Most of the time, you breathe without thinking of it. Breathing is mostly an involuntary action that is controlled by a part of your brain that also controls your heart beat. If you swim or sing, by instance, you know you can also control your breathing.
The taking in and expelling out of air is done by two movements:Inspiration and expiration. Inspiration: breathing in (a.k.a., inhalation)
Taking air into the body through the nose and mouth. It’s always an active process
caused by muscular contraction, mainly of the diaphragm with the help of intercostal muscles. During inhalation, the diaphragm contracts and moves downward. The rib muscles contract and cause the ribs to move outward. This causes the chest volume to increase. Because the chest volume is larger, the air pressure inside the lungs is less than the air pressure outside.
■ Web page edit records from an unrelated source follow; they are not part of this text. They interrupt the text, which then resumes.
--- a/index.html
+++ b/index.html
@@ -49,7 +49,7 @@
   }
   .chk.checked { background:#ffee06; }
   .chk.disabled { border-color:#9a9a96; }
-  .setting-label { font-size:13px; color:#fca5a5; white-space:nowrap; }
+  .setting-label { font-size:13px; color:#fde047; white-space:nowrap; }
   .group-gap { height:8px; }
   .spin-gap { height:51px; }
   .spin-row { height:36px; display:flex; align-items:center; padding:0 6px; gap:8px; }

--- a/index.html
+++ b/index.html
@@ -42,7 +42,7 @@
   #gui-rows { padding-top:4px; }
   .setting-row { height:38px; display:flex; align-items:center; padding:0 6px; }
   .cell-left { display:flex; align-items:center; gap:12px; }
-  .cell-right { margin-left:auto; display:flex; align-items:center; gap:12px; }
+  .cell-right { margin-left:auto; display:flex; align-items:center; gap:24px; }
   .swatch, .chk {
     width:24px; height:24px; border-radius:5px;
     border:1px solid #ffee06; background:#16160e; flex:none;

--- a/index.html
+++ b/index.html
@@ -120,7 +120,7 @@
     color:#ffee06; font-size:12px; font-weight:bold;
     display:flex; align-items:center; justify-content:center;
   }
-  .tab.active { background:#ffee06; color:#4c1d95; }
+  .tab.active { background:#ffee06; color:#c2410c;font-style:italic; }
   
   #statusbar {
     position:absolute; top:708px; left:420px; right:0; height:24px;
This difference in air pressures causes air to be sucked into the lungs.
Expiration: breathing out (a.k.a., exhalation)
Pushing air out of the body through the nose or mouth It’s typically a passive process caused by elastic recoil of the lungs and relaxation of diaphragm and intercostal muscles. When the diaphragm and rib muscles relax, the chest volume is smaller, the air pressure inside the lungs is bigger than the air pressure outside. This difference in air pressures causes air to be pushed out of the lungs. Exhalation is similar to letting the air out of a balloon.
The lungs cannot move by themselves. As mentioned above, air moves into and out of the lungs by the movement of muscles. The diaphragm and rib muscles contract and relax to move air in to and out of the lungs.
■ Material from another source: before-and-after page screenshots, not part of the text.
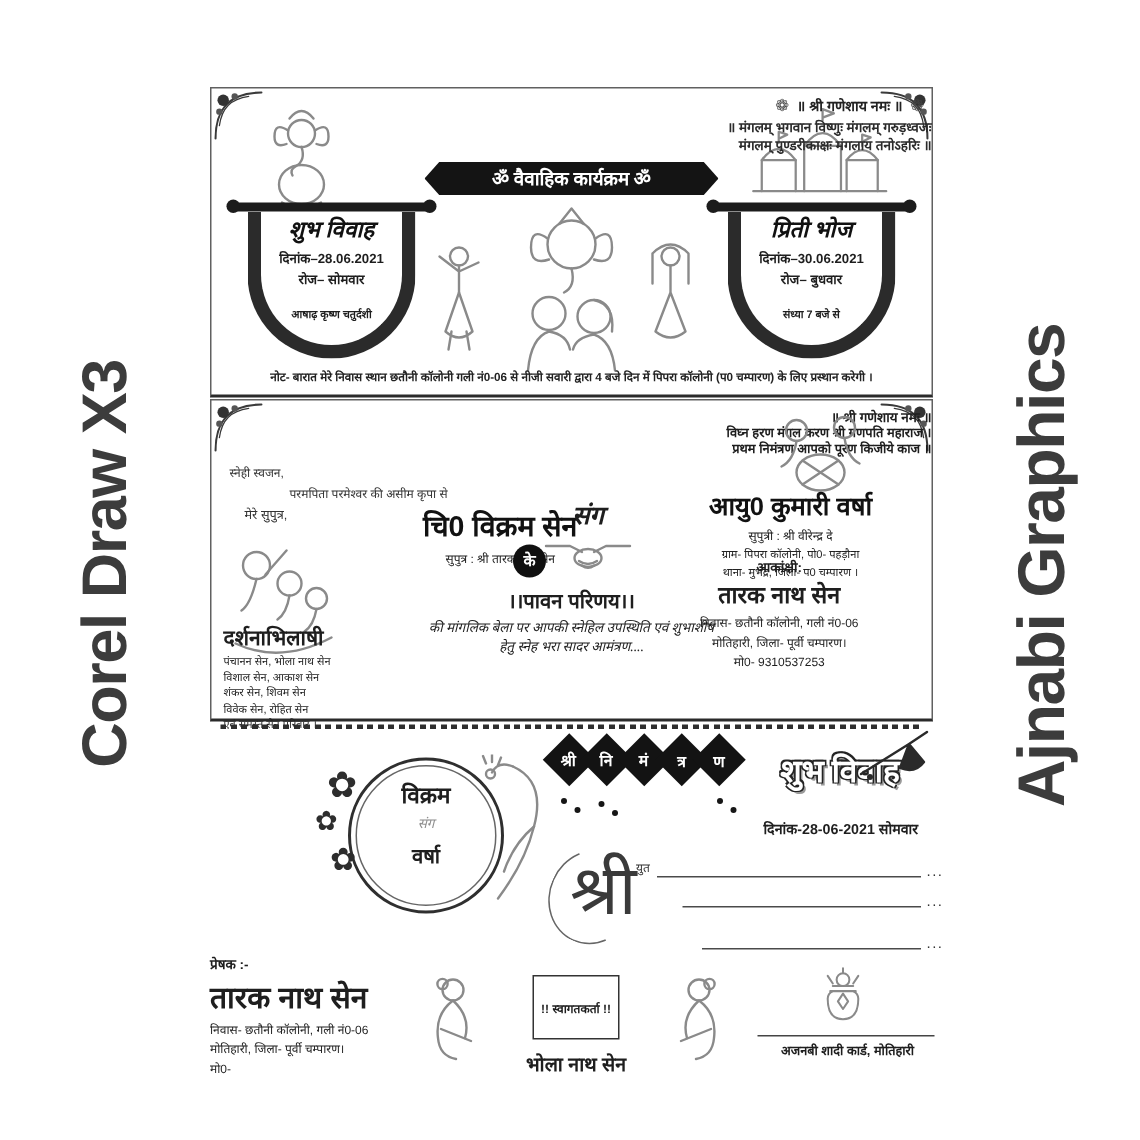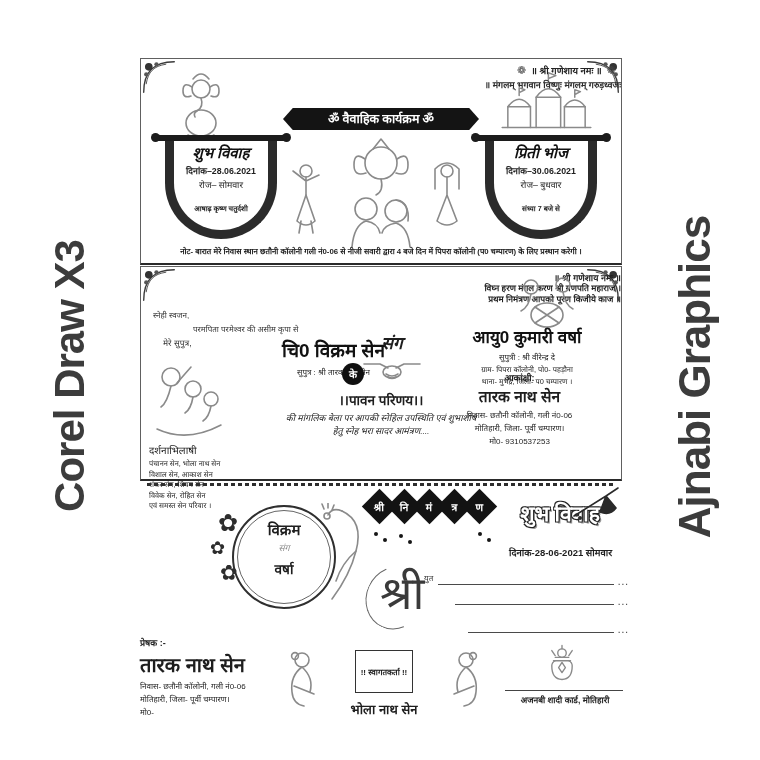--- a/index.html
+++ b/index.html
@@ -229,6 +229,7 @@
       <span class="flower">❁</span><span>॥ श्री गणेशाय नमः ॥</span><span class="flower">❁</span>
     </div>
     <div class="cline h2">॥ मंगलम् भगवान विष्णुः मंगलम् गरुड़ध्वजः</div>
+    <div class="cline h3">मंगलम् पुण्डरीकाक्षः मंगलाय तनोऽहरिः ॥</div>
     <div class="ribbon">ॐ वैवाहिक कार्यक्रम ॐ</div>
 
     <div class="banner bl">

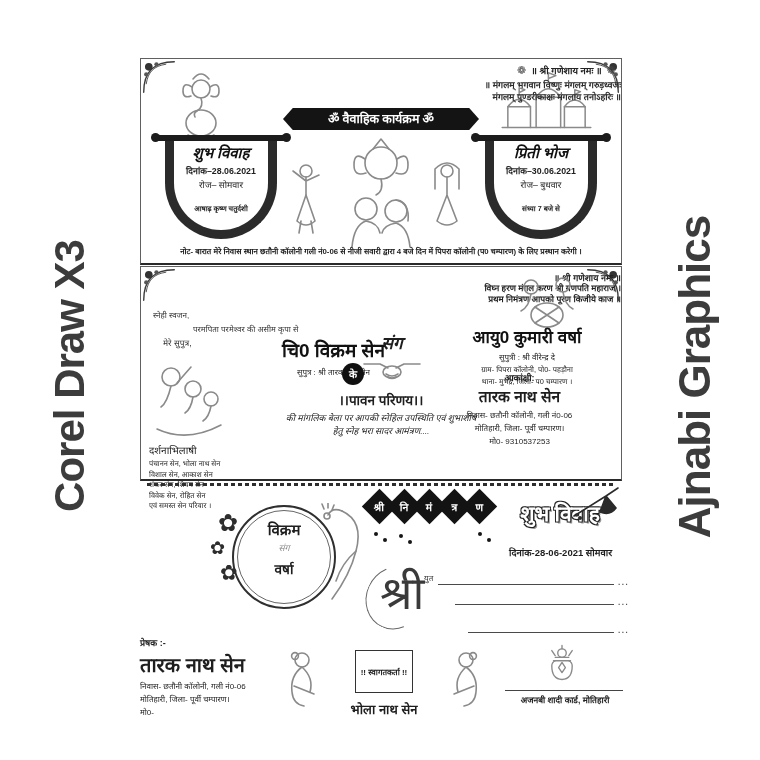--- a/index.html
+++ b/index.html
@@ -40,7 +40,7 @@
          border-radius:0 0 58px 58px;text-align:center;padding-top:1px;}
   .btitle{font-size:15px;font-weight:700;font-family:"Liberation Serif","DejaVu Serif",serif;font-style:italic;color:#111;}
   .bdate{font-size:8.8px;font-weight:700;margin-top:3px;}
-  .bday{font-size:8.8px;font-weight:400;margin-top:2px;text-align:center;}
+  .bday{font-size:8.8px;font-weight:700;margin-top:2px;text-align:center;}
   .bline4{font-size:7.2px;font-weight:700;margin-top:12px;}
   .note{position:absolute;bottom:7px;left:3%;width:94%;text-align:center;font-size:7.8px;font-weight:700;color:#222;}
   

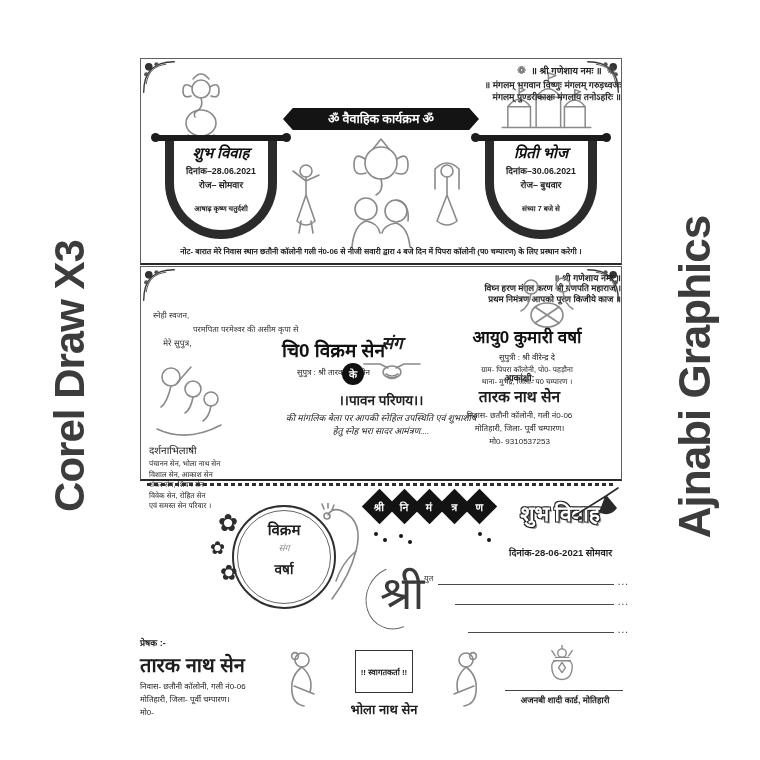--- a/index.html
+++ b/index.html
@@ -61,7 +61,7 @@
   #sang{left:206px;top:64px;width:90px;text-align:center;position:absolute;}
   .sangword{font-size:17px;font-weight:700;font-style:italic;font-family:"Liberation Serif","DejaVu Serif",serif;}
   #darshan{position:absolute;left:8px;top:148px;width:130px;}
-  .dtitle{font-size:10px;font-weight:400;margin-bottom:2px;margin-top:28px;}
+  .dtitle{font-size:14px;font-weight:700;margin-bottom:2px;}
   .dname{font-size:7.3px;line-height:10.5px;color:#222;}
   .ke{position:absolute;left:201px;top:96px;width:22px;height:22px;border-radius:50%;background:#101010;
       color:#fff;font-size:10.5px;line-height:22px;text-align:center;font-weight:700;}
After ventilation, the second stage of breathing is the gas exchange. It takes place in the alveoli. The walls of the alveoli are very thin and are permeable to gases. The alveoli are lined with capillaries, the walls of which are also thin enough to allow gas exchange.
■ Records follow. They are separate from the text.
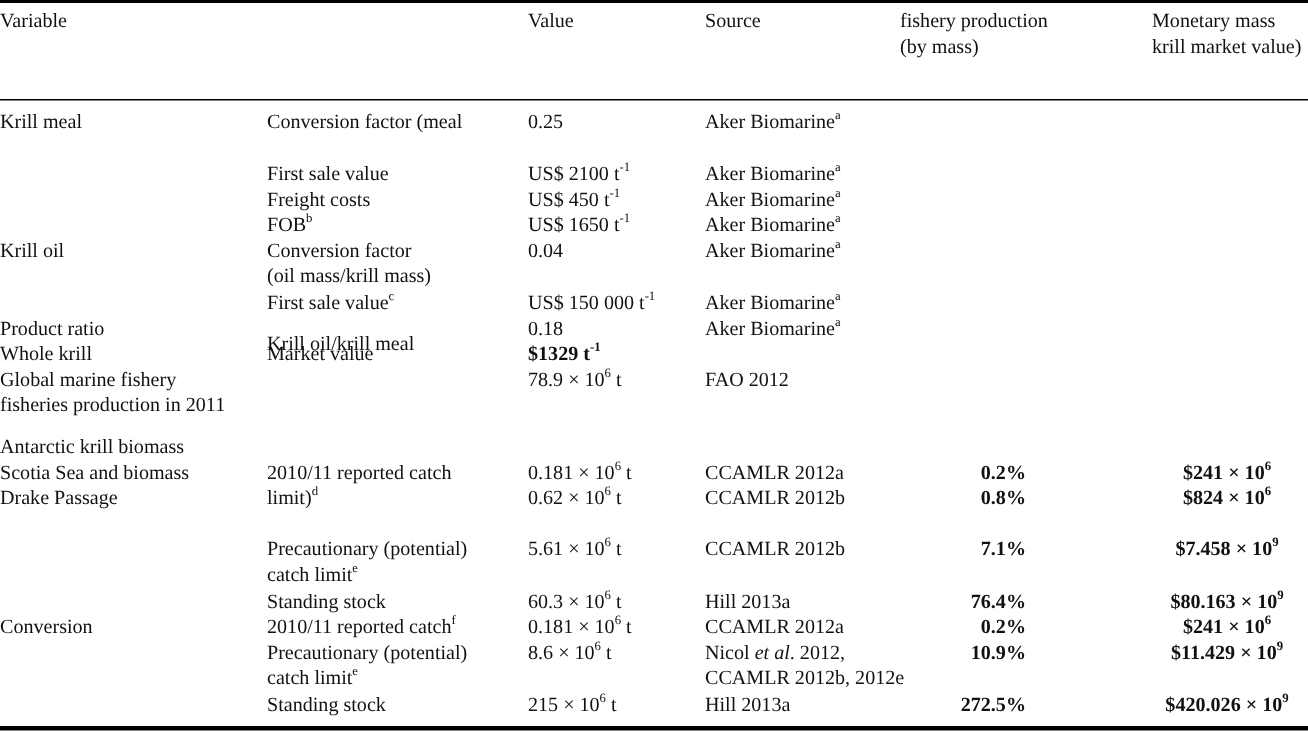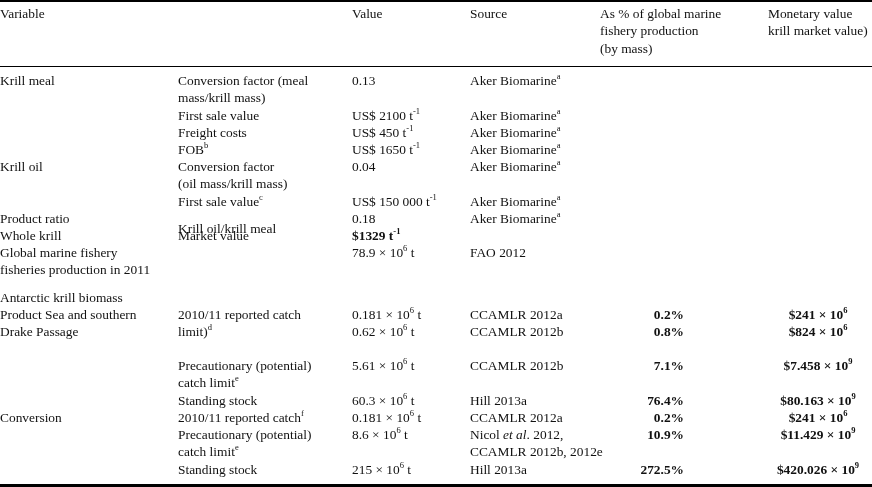--- a/index.html
+++ b/index.html
@@ -33,7 +33,6 @@
 <div class="cell c-val hdr">Value</div>
 <div class="cell c-src hdr">Source</div>
 <div class="cell hdr" style="left:600px;">
-  <div>As % of global marine</div>
   <div>fishery production</div>
   <div>(by mass)</div>
 </div>

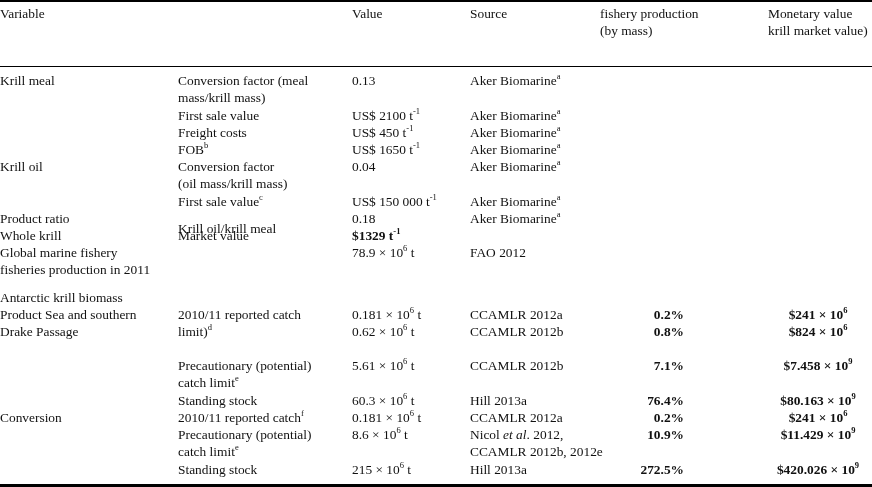--- a/index.html
+++ b/index.html
@@ -37,7 +37,7 @@
   <div>(by mass)</div>
 </div>
 <div class="cell hdr" style="left:768px;">
-  <div>Monetary value</div>
+  <div>Monetary mass</div>
   <div>krill market value)</div>
 </div>
 

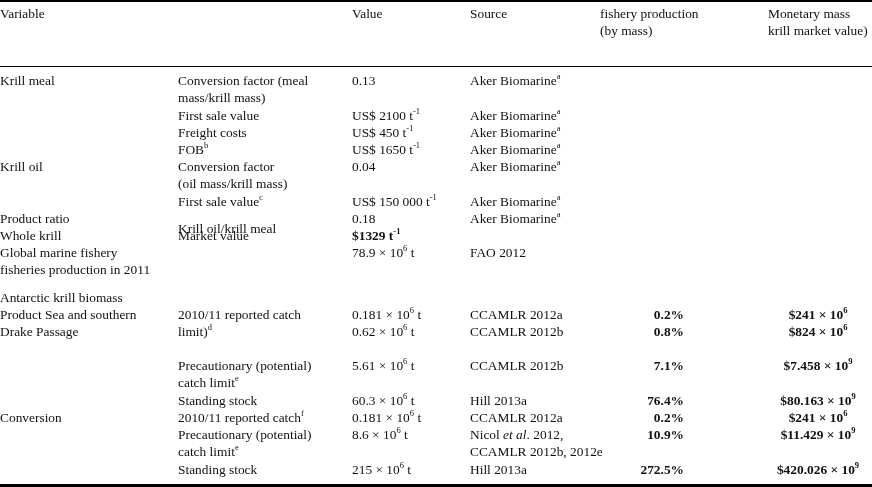--- a/index.html
+++ b/index.html
@@ -46,7 +46,7 @@
   <div>Conversion factor (meal</div>
   <div>mass/krill mass)</div>
 </div>
-<div class="cell c-val" style="top:72px">0.13</div>
+<div class="cell c-val" style="top:72px">0.25</div>
 <div class="cell c-src" style="top:72px"><span>Aker Biomarine</span><sup>a</sup></div>
 
 <div class="cell c-param" style="top:107px">First sale value</div>

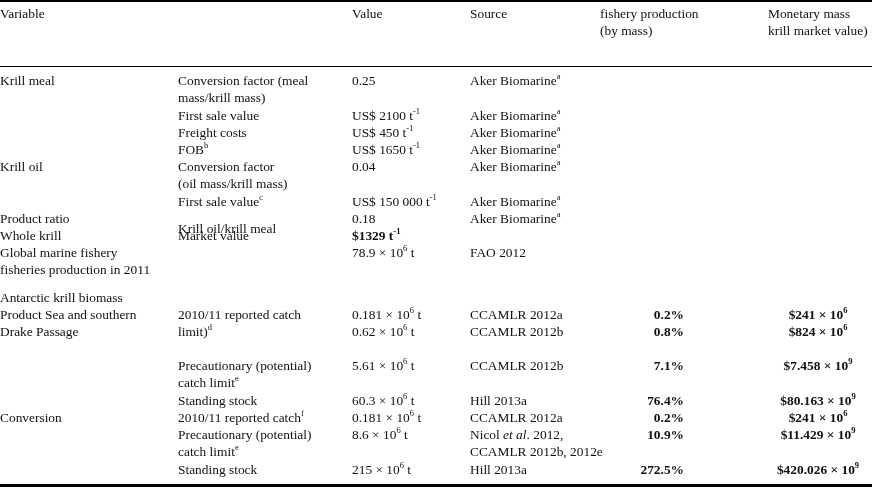--- a/index.html
+++ b/index.html
@@ -44,7 +44,6 @@
 <div class="cell c-var" style="top:72px">Krill meal</div>
 <div class="cell c-param" style="top:72px">
   <div>Conversion factor (meal</div>
-  <div>mass/krill mass)</div>
 </div>
 <div class="cell c-val" style="top:72px">0.25</div>
 <div class="cell c-src" style="top:72px"><span>Aker Biomarine</span><sup>a</sup></div>

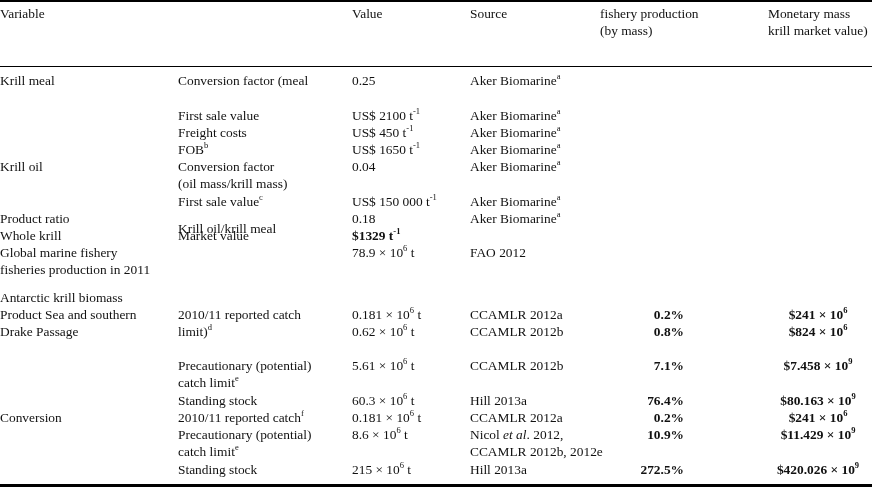--- a/index.html
+++ b/index.html
@@ -90,7 +90,7 @@
 
 <div class="cell c-var" style="top:289px">Antarctic krill biomass</div>
 
-<div class="cell c-var" style="top:306px">Product Sea and southern</div>
+<div class="cell c-var" style="top:306px">Scotia Sea and biomass</div>
 <div class="cell c-param" style="top:306px">2010/11 reported catch</div>
 <div class="cell c-val" style="top:306px"><span>0.181 × 10</span><sup>6</sup><span> t</span></div>
 <div class="cell c-src" style="top:306px">CCAMLR 2012a</div>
Oxygen diffuses from the alveoli to the blood in the capillaries that surround the alveoli. At the same time, carbon dioxide diffuses in the opposite direction, from capillary blood to the alveoli. At this point, the pulmonary blood is oxygen-rich, and the lungs are holding carbon dioxide. Exhalation follows, thereby ridding the body of the carbon dioxide and completing the cycle of respiration.